===== Exercise inputs =====
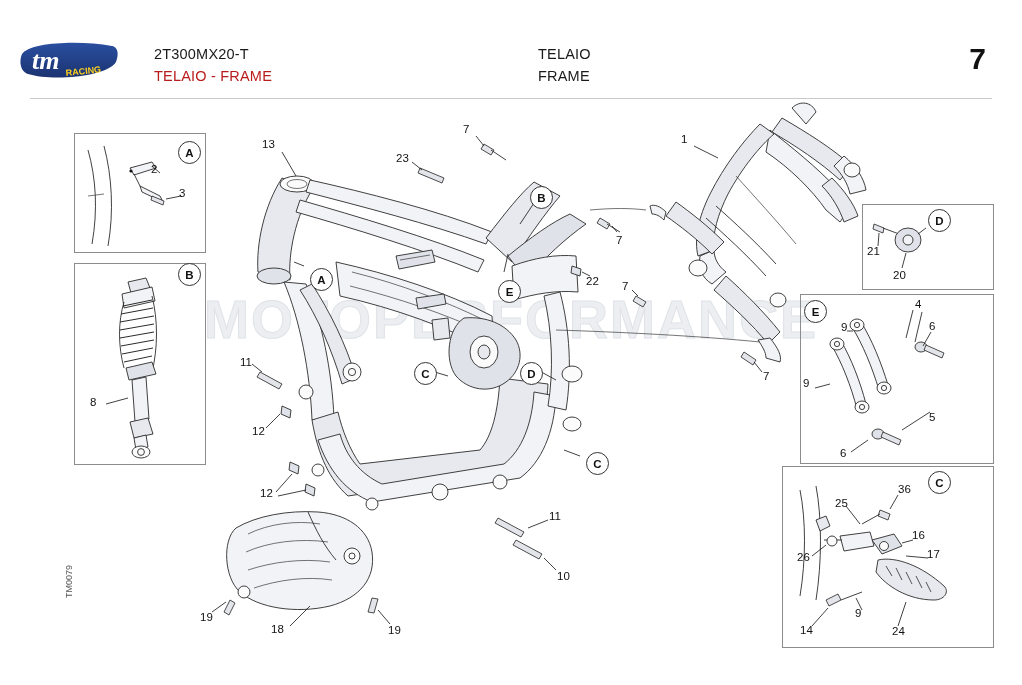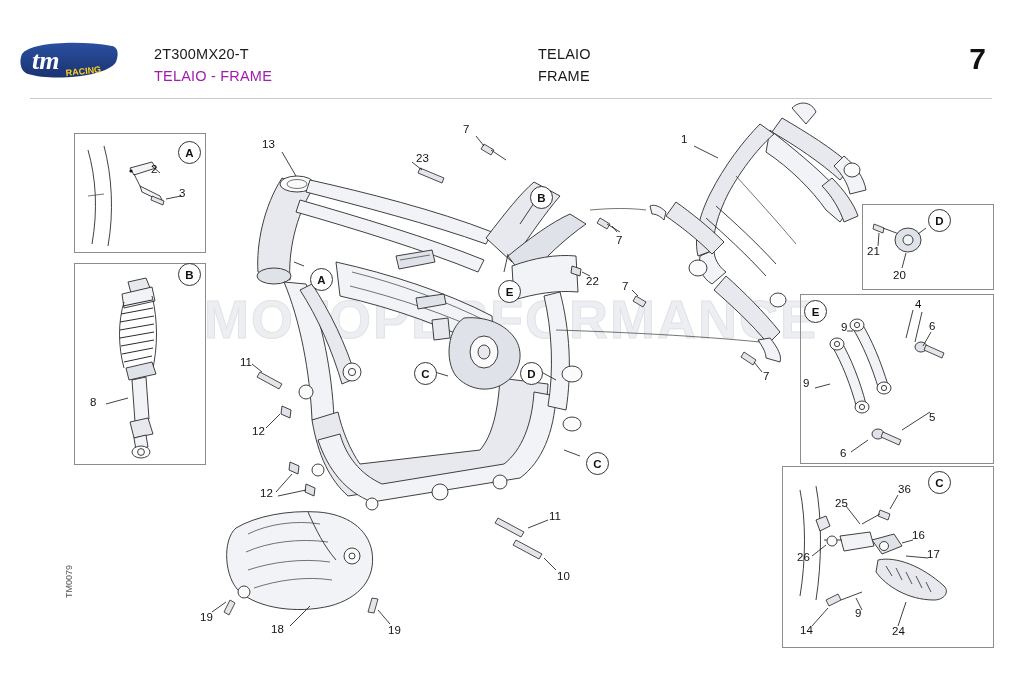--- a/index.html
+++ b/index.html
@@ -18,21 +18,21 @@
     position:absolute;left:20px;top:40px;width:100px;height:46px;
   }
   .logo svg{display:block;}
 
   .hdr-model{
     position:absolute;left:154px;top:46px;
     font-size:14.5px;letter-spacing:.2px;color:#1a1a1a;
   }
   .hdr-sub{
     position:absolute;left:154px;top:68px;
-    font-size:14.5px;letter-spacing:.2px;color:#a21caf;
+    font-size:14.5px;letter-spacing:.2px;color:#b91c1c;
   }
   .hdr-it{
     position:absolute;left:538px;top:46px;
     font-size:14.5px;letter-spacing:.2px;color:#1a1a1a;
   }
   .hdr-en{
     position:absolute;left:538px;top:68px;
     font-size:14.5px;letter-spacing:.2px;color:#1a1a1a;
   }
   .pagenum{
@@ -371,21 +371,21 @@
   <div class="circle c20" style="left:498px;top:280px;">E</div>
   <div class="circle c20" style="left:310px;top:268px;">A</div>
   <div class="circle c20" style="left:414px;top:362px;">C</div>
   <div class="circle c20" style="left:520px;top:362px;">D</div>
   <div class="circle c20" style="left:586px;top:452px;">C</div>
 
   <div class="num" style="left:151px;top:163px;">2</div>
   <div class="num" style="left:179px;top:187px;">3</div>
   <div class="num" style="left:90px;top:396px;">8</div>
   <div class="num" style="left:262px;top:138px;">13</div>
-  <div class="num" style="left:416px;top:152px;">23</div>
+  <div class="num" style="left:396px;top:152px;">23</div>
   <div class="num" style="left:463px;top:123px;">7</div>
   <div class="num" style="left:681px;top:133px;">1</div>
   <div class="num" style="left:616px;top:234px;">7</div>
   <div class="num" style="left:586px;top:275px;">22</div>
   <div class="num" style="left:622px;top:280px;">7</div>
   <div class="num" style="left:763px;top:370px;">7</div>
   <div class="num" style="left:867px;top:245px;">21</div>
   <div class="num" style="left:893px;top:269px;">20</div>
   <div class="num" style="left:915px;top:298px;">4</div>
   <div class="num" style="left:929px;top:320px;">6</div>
=====
===== Exercise inputs =====
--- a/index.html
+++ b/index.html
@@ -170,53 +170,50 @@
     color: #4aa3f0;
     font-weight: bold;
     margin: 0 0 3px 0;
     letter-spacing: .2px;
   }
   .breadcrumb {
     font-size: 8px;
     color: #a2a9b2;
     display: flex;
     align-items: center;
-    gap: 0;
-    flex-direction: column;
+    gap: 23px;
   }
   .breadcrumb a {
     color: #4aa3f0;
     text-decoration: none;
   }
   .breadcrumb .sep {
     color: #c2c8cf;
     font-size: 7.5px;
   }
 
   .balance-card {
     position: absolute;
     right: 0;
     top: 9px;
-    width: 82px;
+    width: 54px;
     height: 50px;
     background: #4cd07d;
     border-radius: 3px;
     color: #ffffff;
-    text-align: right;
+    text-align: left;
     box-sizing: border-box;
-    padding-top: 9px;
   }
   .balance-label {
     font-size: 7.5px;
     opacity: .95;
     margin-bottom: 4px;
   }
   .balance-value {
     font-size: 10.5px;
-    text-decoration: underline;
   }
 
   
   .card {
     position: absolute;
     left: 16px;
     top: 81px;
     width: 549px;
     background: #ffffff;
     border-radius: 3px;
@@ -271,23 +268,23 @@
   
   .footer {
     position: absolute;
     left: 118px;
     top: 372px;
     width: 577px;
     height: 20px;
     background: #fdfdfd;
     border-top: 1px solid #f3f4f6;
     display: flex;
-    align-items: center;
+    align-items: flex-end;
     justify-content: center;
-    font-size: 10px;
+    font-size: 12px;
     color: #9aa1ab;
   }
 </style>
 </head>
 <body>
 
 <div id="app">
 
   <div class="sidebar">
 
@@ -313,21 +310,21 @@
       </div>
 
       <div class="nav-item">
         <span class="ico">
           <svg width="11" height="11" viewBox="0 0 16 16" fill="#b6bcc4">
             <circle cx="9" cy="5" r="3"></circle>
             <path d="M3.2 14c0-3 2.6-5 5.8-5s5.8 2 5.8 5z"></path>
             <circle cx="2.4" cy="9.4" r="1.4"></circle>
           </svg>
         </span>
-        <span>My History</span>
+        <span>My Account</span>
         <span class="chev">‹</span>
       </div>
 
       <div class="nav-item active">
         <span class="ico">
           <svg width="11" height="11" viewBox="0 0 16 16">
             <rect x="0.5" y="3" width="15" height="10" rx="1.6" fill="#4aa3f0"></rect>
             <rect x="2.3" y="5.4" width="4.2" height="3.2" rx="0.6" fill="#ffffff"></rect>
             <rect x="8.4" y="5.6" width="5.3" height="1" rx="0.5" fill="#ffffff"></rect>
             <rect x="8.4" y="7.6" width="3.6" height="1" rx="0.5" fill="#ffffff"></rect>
=====
Search the records for the word "fill" and copy out every line that holds it.

           <svg width="11" height="11" viewBox="0 0 16 16" fill="#b6bcc4">
             <rect x="0.5" y="3" width="15" height="10" rx="1.6" fill="#4aa3f0"></rect>
             <rect x="2.3" y="5.4" width="4.2" height="3.2" rx="0.6" fill="#ffffff"></rect>
             <rect x="8.4" y="5.6" width="5.3" height="1" rx="0.5" fill="#ffffff"></rect>
             <rect x="8.4" y="7.6" width="3.6" height="1" rx="0.5" fill="#ffffff"></rect>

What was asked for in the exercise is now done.